[PROBLEM]: Retype the entries exactly; omit all pictures.

[SOURCE MATERIAL]:
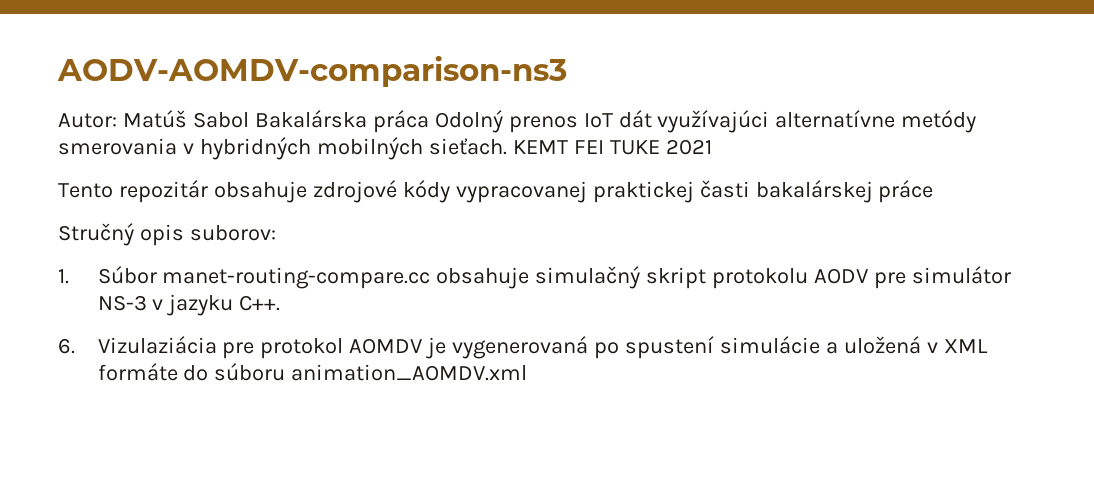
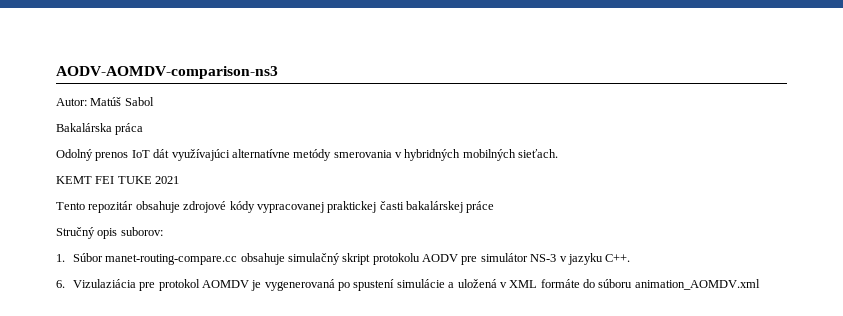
- Autor: Matúš Sabol Bakalárska práca Odolný prenos IoT dát využívajúci alternatívne metódy smerovania v hybridných mobilných sieťach. KEMT FEI TUKE 2021
+ Autor: Matúš Sabol
+ Bakalárska práca
+ Odolný prenos IoT dát využívajúci alternatívne metódy smerovania v hybridných mobilných sieťach.
+ KEMT FEI TUKE 2021

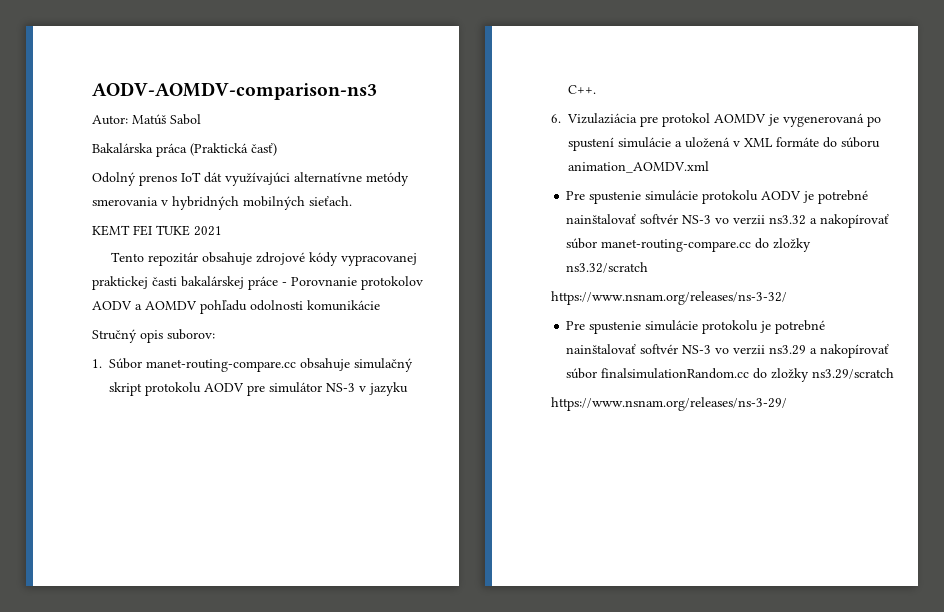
- Bakalárska práca
+ Bakalárska práca (Praktická časť)
- Tento repozitár obsahuje zdrojové kódy vypracovanej praktickej časti bakalárskej práce
+ Tento repozitár obsahuje zdrojové kódy vypracovanej praktickej časti bakalárskej práce - Porovnanie protokolov AODV a AOMDV pohľadu odolnosti komunikácie
+ Pre spustenie simulácie protokolu AODV je potrebné nainštalovať softvér NS-3 vo verzii ns3.32 a nakopírovať súbor manet-routing-compare.cc do zložky ns3.32/scratch
+ https://www.nsnam.org/releases/ns-3-32/
+ Pre spustenie simulácie protokolu je potrebné nainštalovať softvér NS-3 vo verzii ns3.29 a nakopírovať súbor finalsimulationRandom.cc do zložky ns3.29/scratch
+ https://www.nsnam.org/releases/ns-3-29/

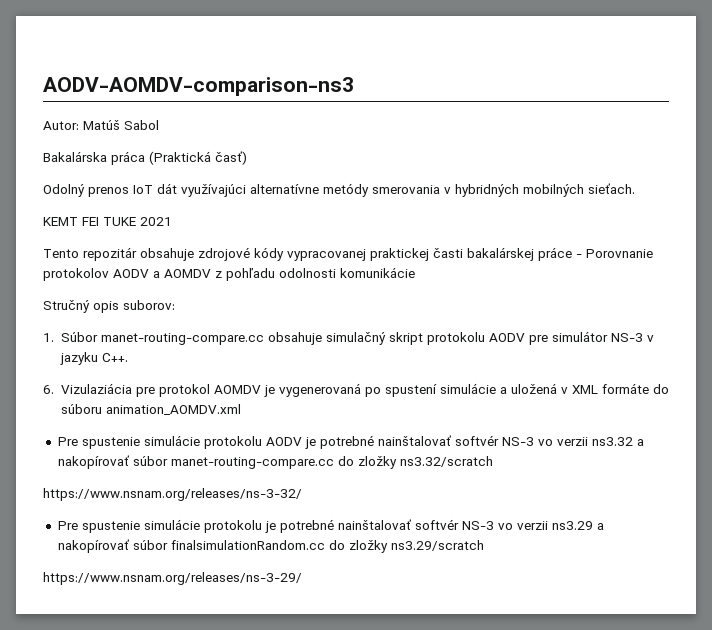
- Tento repozitár obsahuje zdrojové kódy vypracovanej praktickej časti bakalárskej práce - Porovnanie protokolov AODV a AOMDV pohľadu odolnosti komunikácie
+ Tento repozitár obsahuje zdrojové kódy vypracovanej praktickej časti bakalárskej práce - Porovnanie protokolov AODV a AOMDV z pohľadu odolnosti komunikácie

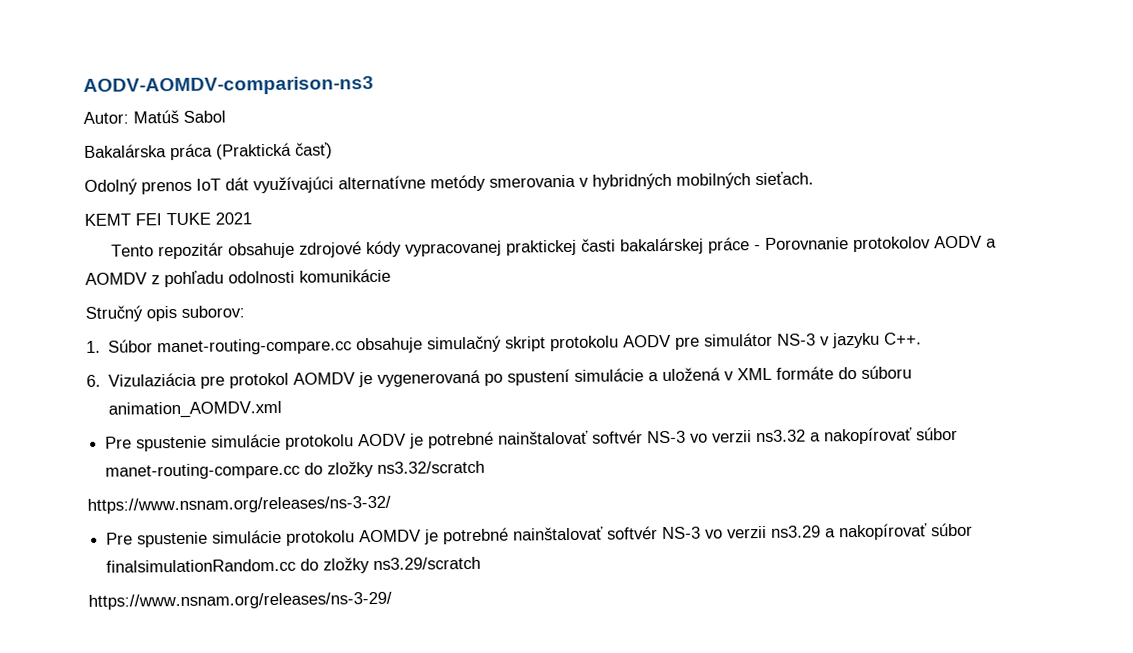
- Pre spustenie simulácie protokolu je potrebné nainštalovať softvér NS-3 vo verzii ns3.29 a nakopírovať súbor finalsimulationRandom.cc do zložky ns3.29/scratch
+ Pre spustenie simulácie protokolu AOMDV je potrebné nainštalovať softvér NS-3 vo verzii ns3.29 a nakopírovať súbor finalsimulationRandom.cc do zložky ns3.29/scratch

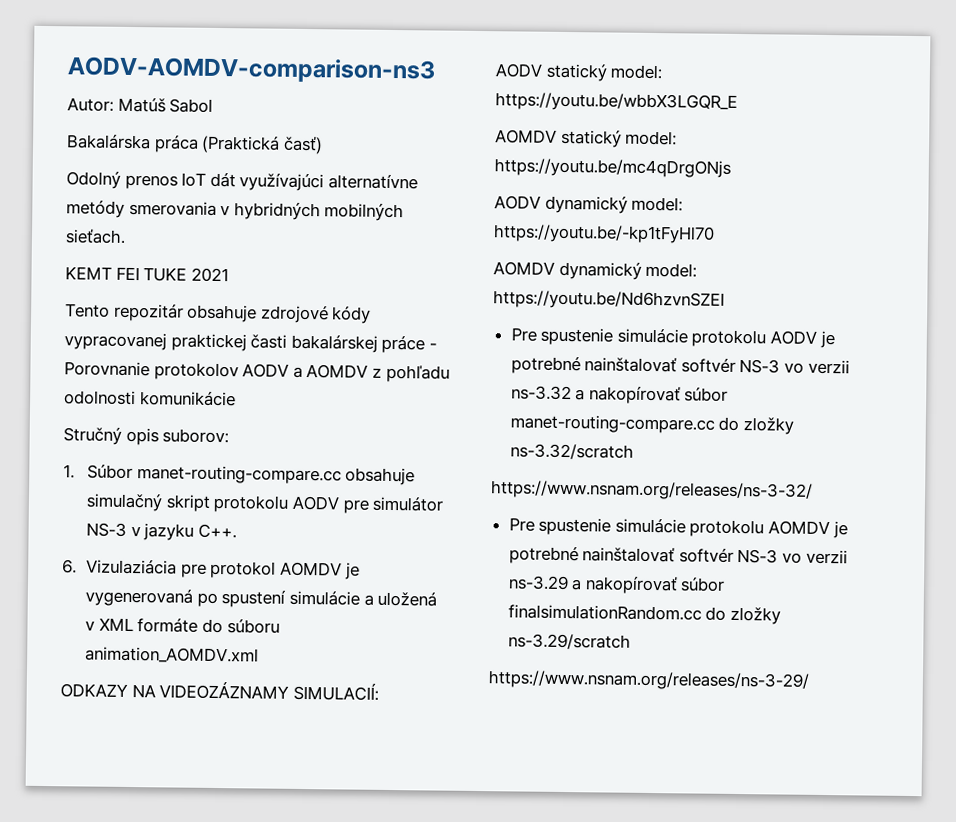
+ ODKAZY NA VIDEOZÁZNAMY SIMULACIÍ:
+ AODV statický model: https://youtu.be/wbbX3LGQR_E
+ AOMDV statický model: https://youtu.be/mc4qDrgONjs
+ AODV dynamický model: https://youtu.be/-kp1tFyHl70
+ AOMDV dynamický model: https://youtu.be/Nd6hzvnSZEI
- Pre spustenie simulácie protokolu AODV je potrebné nainštalovať softvér NS-3 vo verzii ns3.32 a nakopírovať súbor manet-routing-compare.cc do zložky ns3.32/scratch
+ Pre spustenie simulácie protokolu AODV je potrebné nainštalovať softvér NS-3 vo verzii ns-3.32 a nakopírovať súbor manet-routing-compare.cc do zložky ns-3.32/scratch
- Pre spustenie simulácie protokolu AOMDV je potrebné nainštalovať softvér NS-3 vo verzii ns3.29 a nakopírovať súbor finalsimulationRandom.cc do zložky ns3.29/scratch
+ Pre spustenie simulácie protokolu AOMDV je potrebné nainštalovať softvér NS-3 vo verzii ns-3.29 a nakopírovať súbor finalsimulationRandom.cc do zložky ns-3.29/scratch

[EXERCISE OUTPUT]:
- Autor: Matúš Sabol Bakalárska práca Odolný prenos IoT dát využívajúci alternatívne metódy smerovania v hybridných mobilných sieťach. KEMT FEI TUKE 2021
+ Autor: Matúš Sabol
+ Bakalárska práca
+ Odolný prenos IoT dát využívajúci alternatívne metódy smerovania v hybridných mobilných sieťach.
+ KEMT FEI TUKE 2021

- Bakalárska práca
+ Bakalárska práca (Praktická časť)
- Tento repozitár obsahuje zdrojové kódy vypracovanej praktickej časti bakalárskej práce
+ Tento repozitár obsahuje zdrojové kódy vypracovanej praktickej časti bakalárskej práce - Porovnanie protokolov AODV a AOMDV pohľadu odolnosti komunikácie
+ Pre spustenie simulácie protokolu AODV je potrebné nainštalovať softvér NS-3 vo verzii ns3.32 a nakopírovať súbor manet-routing-compare.cc do zložky ns3.32/scratch
+ https://www.nsnam.org/releases/ns-3-32/
+ Pre spustenie simulácie protokolu je potrebné nainštalovať softvér NS-3 vo verzii ns3.29 a nakopírovať súbor finalsimulationRandom.cc do zložky ns3.29/scratch
+ https://www.nsnam.org/releases/ns-3-29/

- Tento repozitár obsahuje zdrojové kódy vypracovanej praktickej časti bakalárskej práce - Porovnanie protokolov AODV a AOMDV pohľadu odolnosti komunikácie
+ Tento repozitár obsahuje zdrojové kódy vypracovanej praktickej časti bakalárskej práce - Porovnanie protokolov AODV a AOMDV z pohľadu odolnosti komunikácie

- Pre spustenie simulácie protokolu je potrebné nainštalovať softvér NS-3 vo verzii ns3.29 a nakopírovať súbor finalsimulationRandom.cc do zložky ns3.29/scratch
+ Pre spustenie simulácie protokolu AOMDV je potrebné nainštalovať softvér NS-3 vo verzii ns3.29 a nakopírovať súbor finalsimulationRandom.cc do zložky ns3.29/scratch

+ ODKAZY NA VIDEOZÁZNAMY SIMULACIÍ:
+ AODV statický model: https://youtu.be/wbbX3LGQR_E
+ AOMDV statický model: https://youtu.be/mc4qDrgONjs
+ AODV dynamický model: https://youtu.be/-kp1tFyHl70
+ AOMDV dynamický model: https://youtu.be/Nd6hzvnSZEI
- Pre spustenie simulácie protokolu AODV je potrebné nainštalovať softvér NS-3 vo verzii ns3.32 a nakopírovať súbor manet-routing-compare.cc do zložky ns3.32/scratch
+ Pre spustenie simulácie protokolu AODV je potrebné nainštalovať softvér NS-3 vo verzii ns-3.32 a nakopírovať súbor manet-routing-compare.cc do zložky ns-3.32/scratch
- Pre spustenie simulácie protokolu AOMDV je potrebné nainštalovať softvér NS-3 vo verzii ns3.29 a nakopírovať súbor finalsimulationRandom.cc do zložky ns3.29/scratch
+ Pre spustenie simulácie protokolu AOMDV je potrebné nainštalovať softvér NS-3 vo verzii ns-3.29 a nakopírovať súbor finalsimulationRandom.cc do zložky ns-3.29/scratch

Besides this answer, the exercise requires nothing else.